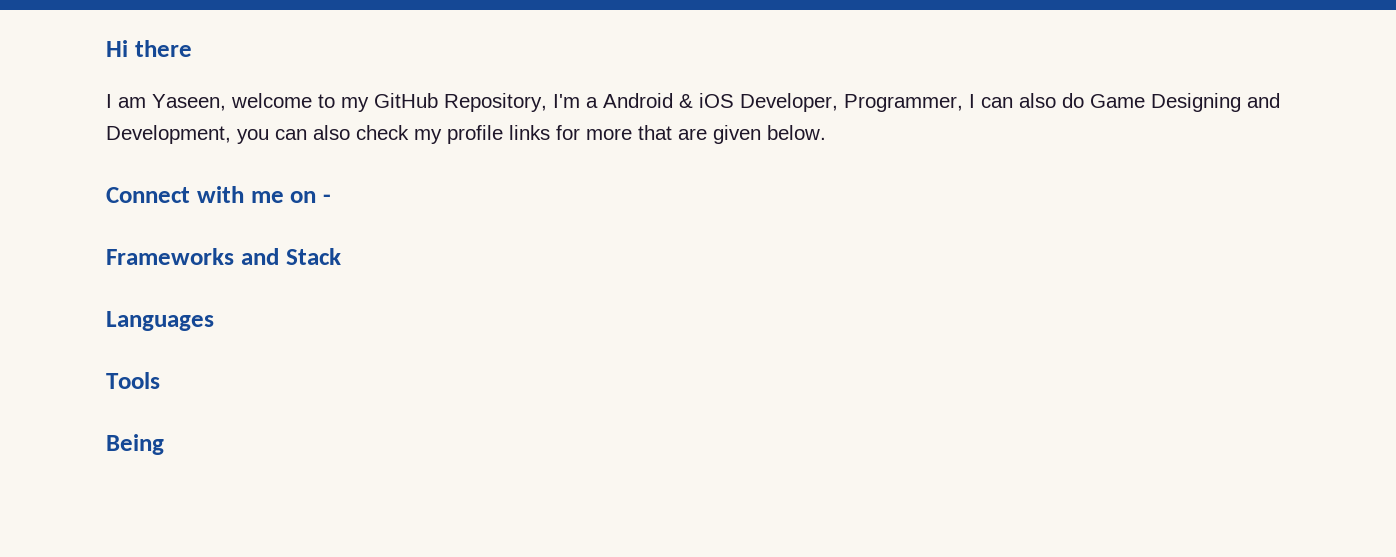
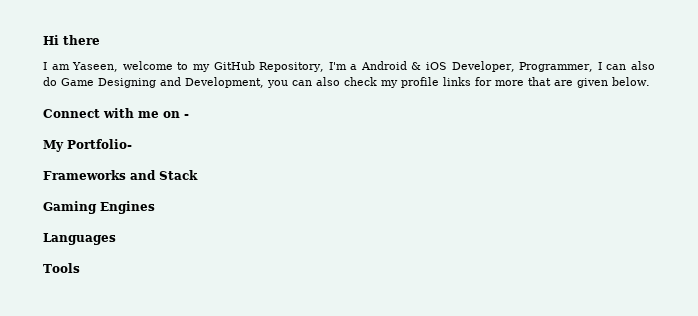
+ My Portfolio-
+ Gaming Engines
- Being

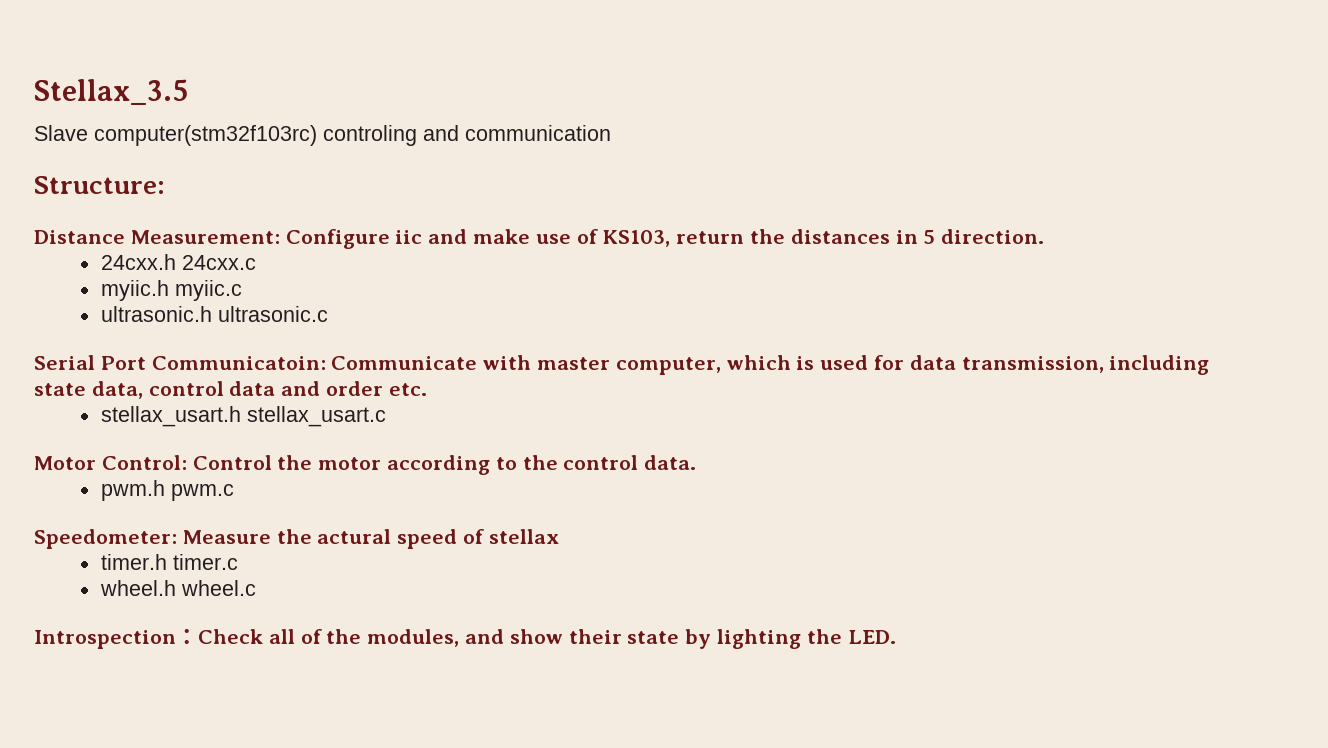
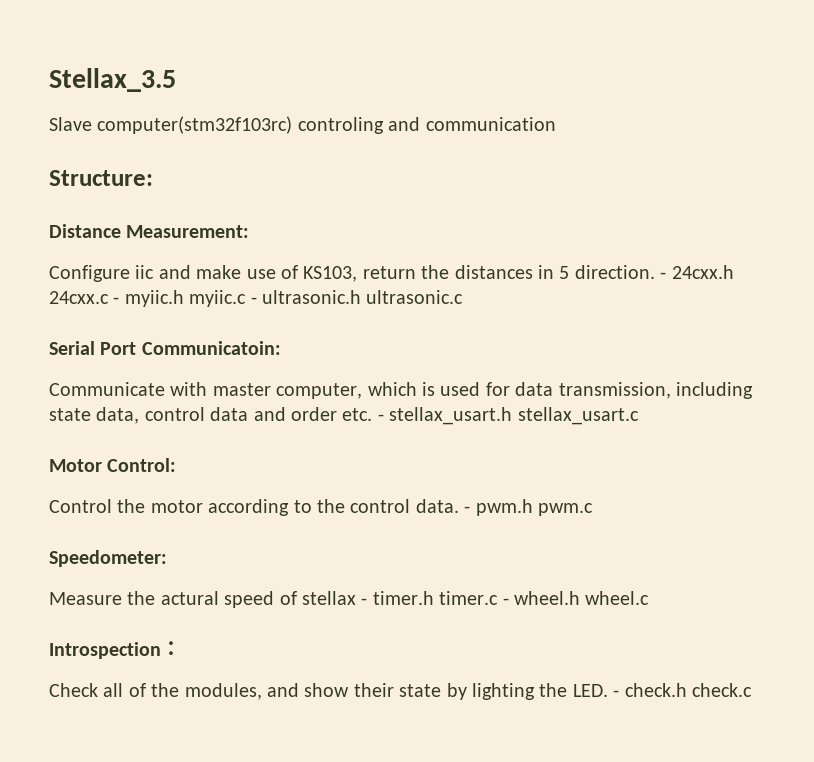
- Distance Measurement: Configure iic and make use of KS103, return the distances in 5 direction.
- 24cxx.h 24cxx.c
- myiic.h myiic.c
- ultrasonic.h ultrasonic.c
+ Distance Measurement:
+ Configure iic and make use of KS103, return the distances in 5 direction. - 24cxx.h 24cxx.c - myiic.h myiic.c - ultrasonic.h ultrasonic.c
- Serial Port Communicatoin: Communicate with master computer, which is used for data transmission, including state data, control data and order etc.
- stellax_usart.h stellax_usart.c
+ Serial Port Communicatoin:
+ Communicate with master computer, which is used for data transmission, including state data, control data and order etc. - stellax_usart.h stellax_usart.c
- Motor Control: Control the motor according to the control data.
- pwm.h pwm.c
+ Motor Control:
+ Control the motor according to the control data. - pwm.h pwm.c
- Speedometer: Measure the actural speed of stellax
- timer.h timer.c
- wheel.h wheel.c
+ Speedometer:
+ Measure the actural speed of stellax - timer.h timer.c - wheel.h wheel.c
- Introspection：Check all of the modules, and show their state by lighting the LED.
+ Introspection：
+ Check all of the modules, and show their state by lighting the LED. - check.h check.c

---

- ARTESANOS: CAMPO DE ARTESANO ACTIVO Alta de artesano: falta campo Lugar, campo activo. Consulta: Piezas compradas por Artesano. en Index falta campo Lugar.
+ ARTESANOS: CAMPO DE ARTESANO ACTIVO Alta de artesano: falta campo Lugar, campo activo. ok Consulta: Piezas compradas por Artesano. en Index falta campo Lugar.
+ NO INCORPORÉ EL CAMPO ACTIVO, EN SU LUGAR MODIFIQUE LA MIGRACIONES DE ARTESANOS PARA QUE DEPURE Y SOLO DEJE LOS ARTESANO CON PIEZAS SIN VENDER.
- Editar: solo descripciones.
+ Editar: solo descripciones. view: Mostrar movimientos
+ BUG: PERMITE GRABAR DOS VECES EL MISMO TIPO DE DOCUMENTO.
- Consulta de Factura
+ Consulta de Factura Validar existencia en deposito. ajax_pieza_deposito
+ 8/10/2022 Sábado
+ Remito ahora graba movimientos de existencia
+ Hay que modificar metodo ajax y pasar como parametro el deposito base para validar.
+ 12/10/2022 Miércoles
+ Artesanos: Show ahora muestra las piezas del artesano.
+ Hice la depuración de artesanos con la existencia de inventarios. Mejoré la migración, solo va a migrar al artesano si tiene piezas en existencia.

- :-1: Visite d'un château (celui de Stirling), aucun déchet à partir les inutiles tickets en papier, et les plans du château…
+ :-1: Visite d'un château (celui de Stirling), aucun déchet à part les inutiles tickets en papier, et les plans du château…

Exercise
Look above for the line with "- Editar: solo descripciones." and the line with "part les inutiles"; transcribe both and all lines in between, exactly, and nothing else.

Finished task
- Editar: solo descripciones.
+ Editar: solo descripciones. view: Mostrar movimientos
+ BUG: PERMITE GRABAR DOS VECES EL MISMO TIPO DE DOCUMENTO.
- Consulta de Factura
+ Consulta de Factura Validar existencia en deposito. ajax_pieza_deposito
+ 8/10/2022 Sábado
+ Remito ahora graba movimientos de existencia
+ Hay que modificar metodo ajax y pasar como parametro el deposito base para validar.
+ 12/10/2022 Miércoles
+ Artesanos: Show ahora muestra las piezas del artesano.
+ Hice la depuración de artesanos con la existencia de inventarios. Mejoré la migración, solo va a migrar al artesano si tiene piezas en existencia.

- :-1: Visite d'un château (celui de Stirling), aucun déchet à partir les inutiles tickets en papier, et les plans du château…
+ :-1: Visite d'un château (celui de Stirling), aucun déchet à part les inutiles tickets en papier, et les plans du château…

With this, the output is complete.